Published online by Cambridge University Press: 07 September 2010
ABSTRACT Faunal sampling was carried out in 1990–91 on three springs of a karstic system located at 15 km north-east of the city of Dijon (France) to investigate the filter effect of these outlets on the drifting population of the hypogean amphipod Niphargus virei. Results showed that, in places where limestones outcropped, the karstic spring ecotone did not modify the structure of the drifting population. In that case, faunal sampling of the springs during the floods was an effective method to study the dynamics of the population living in the aquifer.
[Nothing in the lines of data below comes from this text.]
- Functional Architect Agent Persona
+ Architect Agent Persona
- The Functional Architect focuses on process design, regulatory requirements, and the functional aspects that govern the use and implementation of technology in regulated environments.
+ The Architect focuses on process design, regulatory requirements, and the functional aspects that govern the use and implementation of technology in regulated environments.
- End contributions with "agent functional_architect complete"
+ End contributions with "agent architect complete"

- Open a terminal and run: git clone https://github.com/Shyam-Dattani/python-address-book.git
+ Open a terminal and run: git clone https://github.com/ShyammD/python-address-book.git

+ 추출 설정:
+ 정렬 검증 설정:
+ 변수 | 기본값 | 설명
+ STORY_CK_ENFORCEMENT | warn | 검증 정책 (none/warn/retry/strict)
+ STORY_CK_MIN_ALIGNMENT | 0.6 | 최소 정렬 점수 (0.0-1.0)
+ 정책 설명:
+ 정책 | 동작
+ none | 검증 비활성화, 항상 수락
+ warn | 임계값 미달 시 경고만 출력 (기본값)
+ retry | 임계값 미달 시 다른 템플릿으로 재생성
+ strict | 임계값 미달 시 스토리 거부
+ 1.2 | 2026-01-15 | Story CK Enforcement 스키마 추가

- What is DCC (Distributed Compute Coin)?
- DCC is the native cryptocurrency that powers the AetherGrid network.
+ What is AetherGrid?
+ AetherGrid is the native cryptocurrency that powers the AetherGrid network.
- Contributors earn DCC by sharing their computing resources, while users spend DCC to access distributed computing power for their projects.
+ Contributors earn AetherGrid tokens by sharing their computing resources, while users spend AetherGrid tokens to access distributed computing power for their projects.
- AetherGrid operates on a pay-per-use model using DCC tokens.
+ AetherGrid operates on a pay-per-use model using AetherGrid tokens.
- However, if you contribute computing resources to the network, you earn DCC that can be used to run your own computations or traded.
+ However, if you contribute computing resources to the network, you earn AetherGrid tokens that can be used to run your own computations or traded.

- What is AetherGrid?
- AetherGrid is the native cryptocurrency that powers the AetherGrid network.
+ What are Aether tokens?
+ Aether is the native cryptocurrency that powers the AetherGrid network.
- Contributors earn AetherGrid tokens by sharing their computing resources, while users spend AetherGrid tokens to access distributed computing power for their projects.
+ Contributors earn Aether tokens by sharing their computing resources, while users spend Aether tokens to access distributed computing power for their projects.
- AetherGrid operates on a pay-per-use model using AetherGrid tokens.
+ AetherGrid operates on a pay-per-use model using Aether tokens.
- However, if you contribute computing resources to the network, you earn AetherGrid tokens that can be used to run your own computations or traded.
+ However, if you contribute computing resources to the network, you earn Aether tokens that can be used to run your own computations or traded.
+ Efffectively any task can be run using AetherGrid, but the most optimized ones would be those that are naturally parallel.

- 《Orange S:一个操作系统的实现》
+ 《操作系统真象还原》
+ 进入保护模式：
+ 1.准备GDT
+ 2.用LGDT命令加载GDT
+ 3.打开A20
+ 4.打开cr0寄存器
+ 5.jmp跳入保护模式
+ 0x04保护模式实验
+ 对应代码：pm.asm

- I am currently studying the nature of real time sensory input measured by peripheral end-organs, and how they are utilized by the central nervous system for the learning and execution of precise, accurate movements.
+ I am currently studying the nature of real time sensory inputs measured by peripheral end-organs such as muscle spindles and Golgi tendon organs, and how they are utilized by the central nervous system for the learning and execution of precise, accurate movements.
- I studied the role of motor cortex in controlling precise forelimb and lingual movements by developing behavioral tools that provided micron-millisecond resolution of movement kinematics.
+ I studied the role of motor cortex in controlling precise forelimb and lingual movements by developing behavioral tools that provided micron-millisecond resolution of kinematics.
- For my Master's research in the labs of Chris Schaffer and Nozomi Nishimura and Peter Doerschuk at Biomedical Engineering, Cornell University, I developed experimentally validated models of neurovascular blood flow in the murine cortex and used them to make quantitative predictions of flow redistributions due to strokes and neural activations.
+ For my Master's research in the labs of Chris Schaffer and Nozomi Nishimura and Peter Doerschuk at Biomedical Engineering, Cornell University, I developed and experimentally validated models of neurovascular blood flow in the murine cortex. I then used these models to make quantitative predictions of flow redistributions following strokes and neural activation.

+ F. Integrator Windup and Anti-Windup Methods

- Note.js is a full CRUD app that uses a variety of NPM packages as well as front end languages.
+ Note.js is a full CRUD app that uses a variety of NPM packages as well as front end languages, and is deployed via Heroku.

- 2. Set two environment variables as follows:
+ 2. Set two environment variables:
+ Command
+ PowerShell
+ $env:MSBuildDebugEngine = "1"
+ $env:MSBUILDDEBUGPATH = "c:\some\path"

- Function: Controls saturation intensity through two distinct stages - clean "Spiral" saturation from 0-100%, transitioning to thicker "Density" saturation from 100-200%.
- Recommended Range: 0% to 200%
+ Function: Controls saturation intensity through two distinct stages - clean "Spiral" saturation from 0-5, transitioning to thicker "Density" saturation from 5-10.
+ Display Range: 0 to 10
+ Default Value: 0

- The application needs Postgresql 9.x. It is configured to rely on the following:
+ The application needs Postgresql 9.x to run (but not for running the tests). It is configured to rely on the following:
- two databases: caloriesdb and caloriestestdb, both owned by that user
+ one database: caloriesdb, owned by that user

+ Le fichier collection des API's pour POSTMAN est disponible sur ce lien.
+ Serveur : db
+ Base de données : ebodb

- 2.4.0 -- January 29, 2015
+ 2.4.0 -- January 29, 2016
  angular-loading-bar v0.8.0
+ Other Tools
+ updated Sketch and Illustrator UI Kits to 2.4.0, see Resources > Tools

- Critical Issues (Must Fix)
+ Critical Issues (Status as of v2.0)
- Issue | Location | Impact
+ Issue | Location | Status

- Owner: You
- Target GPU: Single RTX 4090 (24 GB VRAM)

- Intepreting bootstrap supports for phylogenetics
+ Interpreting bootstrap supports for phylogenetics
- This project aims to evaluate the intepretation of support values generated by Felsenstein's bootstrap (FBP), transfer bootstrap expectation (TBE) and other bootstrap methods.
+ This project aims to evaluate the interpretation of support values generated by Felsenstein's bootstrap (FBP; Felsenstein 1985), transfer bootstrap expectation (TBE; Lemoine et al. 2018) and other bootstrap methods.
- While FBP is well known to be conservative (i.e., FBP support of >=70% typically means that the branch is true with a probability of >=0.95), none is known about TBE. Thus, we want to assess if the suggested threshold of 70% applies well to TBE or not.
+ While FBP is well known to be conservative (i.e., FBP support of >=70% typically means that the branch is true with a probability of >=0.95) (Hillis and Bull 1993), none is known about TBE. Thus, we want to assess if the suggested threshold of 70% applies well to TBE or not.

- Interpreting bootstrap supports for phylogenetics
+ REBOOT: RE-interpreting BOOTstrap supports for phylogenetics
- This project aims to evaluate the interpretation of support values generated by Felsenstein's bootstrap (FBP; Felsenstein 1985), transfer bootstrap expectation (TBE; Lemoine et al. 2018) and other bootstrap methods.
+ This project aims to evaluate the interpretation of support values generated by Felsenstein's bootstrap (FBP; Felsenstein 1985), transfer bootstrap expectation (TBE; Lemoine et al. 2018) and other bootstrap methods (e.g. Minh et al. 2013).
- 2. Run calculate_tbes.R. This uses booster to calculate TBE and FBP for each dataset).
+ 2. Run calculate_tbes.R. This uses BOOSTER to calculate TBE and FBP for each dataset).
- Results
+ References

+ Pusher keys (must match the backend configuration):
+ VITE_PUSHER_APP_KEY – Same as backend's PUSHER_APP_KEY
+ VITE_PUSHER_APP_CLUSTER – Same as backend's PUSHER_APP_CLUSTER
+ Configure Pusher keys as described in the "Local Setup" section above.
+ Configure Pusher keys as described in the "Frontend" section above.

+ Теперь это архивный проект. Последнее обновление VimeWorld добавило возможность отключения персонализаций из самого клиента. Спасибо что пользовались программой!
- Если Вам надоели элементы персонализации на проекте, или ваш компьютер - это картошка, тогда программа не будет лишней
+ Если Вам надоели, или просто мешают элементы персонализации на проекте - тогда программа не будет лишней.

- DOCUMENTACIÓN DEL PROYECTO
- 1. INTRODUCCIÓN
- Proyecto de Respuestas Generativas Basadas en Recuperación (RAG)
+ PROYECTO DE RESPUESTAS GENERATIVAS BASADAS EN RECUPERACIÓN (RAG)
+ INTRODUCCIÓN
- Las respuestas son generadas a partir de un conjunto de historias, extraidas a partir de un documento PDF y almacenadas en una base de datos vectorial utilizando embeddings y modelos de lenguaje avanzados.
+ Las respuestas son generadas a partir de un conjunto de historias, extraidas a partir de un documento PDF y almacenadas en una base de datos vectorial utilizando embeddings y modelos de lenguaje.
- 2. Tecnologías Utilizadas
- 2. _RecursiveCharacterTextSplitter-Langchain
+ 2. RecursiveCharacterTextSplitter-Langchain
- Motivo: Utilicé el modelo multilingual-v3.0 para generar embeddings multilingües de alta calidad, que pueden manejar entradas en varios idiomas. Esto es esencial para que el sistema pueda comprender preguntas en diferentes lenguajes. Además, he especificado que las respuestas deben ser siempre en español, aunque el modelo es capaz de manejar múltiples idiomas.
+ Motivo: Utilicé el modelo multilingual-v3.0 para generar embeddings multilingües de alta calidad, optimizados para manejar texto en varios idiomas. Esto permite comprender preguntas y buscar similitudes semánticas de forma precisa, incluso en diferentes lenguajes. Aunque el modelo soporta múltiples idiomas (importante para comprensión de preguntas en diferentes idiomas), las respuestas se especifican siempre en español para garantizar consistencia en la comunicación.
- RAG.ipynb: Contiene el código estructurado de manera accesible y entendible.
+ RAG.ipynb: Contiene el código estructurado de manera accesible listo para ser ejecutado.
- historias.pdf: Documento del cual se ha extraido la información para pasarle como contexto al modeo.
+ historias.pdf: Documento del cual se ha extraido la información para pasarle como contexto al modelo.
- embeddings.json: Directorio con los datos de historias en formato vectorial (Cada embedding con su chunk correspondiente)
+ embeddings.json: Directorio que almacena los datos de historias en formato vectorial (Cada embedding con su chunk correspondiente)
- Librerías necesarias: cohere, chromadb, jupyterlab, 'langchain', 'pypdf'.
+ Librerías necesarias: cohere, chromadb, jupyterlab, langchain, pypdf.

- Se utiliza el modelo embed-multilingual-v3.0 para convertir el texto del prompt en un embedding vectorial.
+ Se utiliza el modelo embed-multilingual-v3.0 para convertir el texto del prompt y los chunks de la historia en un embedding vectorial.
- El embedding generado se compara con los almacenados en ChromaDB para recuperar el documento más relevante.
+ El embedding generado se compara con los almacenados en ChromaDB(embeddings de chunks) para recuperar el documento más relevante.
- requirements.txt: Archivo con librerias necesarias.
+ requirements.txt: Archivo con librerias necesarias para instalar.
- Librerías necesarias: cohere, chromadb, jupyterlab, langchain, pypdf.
However, this method could not be applied in places where deep karstic ground-water circulated through water-saturated superficial deposits prior to emerge at the land surface. Indeed, in that case, the size frequency histograms of the drifting population of N. virei were characterised by abnormally low percentages of small size individuals and/or to a lesser extent by low percentages of large size individuals. These changes in the population structure were probably caused by two types of filters exerted by the karstic spring ecotone: 1) a mechanical filter which corresponded to the change of matrix between the deep karstified limestone aquifer and the shallow aquifer; 2) a biological filter probably due to the predation exerted by benthic invertebrates which have colonised the shallow aquifer.
INTRODUCTION
Surface water/groundwater ecotones (i.e. interaction zones occurring between surface water and groundwater systems) regulate the flow of matter, energy, information and organisms between two contrasted ecological systems (UNESCO, 1980; Pennak & Ward, 1986; Vanek, 1987; Ford & Naiman, 1989; Gibert, 1991a; Sharley, 1994).